=== INFORMATION PROVIDED ===

____

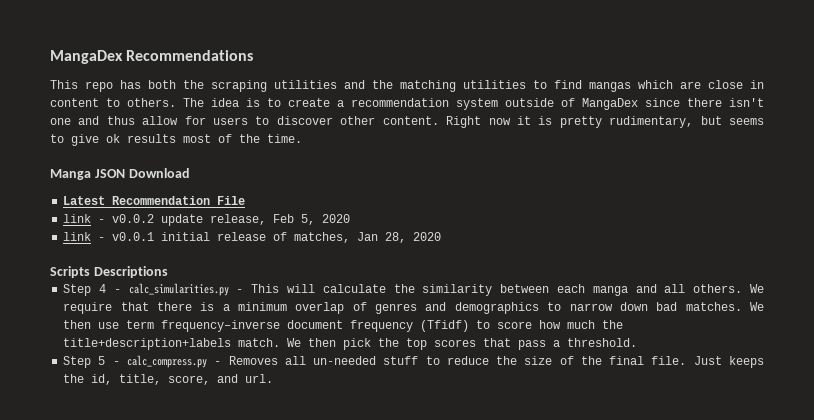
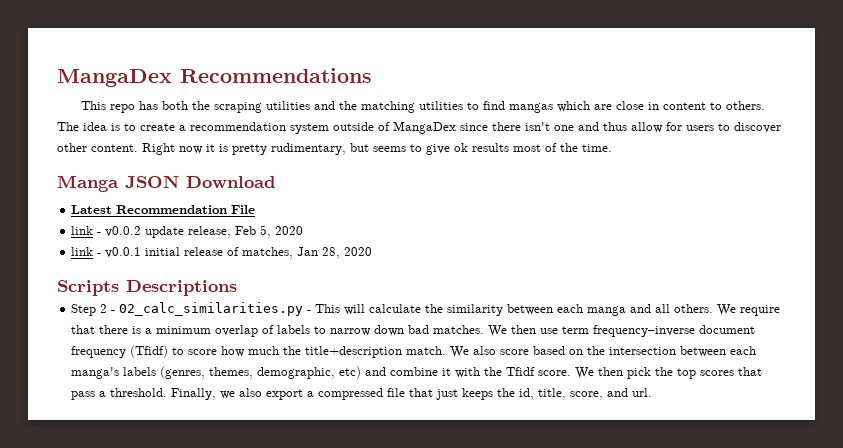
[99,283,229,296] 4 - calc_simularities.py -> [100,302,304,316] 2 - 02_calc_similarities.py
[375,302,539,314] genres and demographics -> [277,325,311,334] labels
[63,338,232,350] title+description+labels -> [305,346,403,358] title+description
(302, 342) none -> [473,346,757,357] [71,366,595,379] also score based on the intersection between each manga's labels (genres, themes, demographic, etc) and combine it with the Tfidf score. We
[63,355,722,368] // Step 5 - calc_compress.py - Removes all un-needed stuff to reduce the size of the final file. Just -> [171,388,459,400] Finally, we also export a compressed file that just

____

=== EXERCISE DETAILS ===
Copy the data exactly. Any picture it contains is to be omitted.

=== TASK ANSWER ===
[99,283,229,296] 4 - calc_simularities.py -> [100,302,304,316] 2 - 02_calc_similarities.py
[375,302,539,314] genres and demographics -> [277,325,311,334] labels
[63,338,232,350] title+description+labels -> [305,346,403,358] title+description
(302, 342) none -> [473,346,757,357] [71,366,595,379] also score based on the intersection between each manga's labels (genres, themes, demographic, etc) and combine it with the Tfidf score. We
[63,355,722,368] // Step 5 - calc_compress.py - Removes all un-needed stuff to reduce the size of the final file. Just -> [171,388,459,400] Finally, we also export a compressed file that just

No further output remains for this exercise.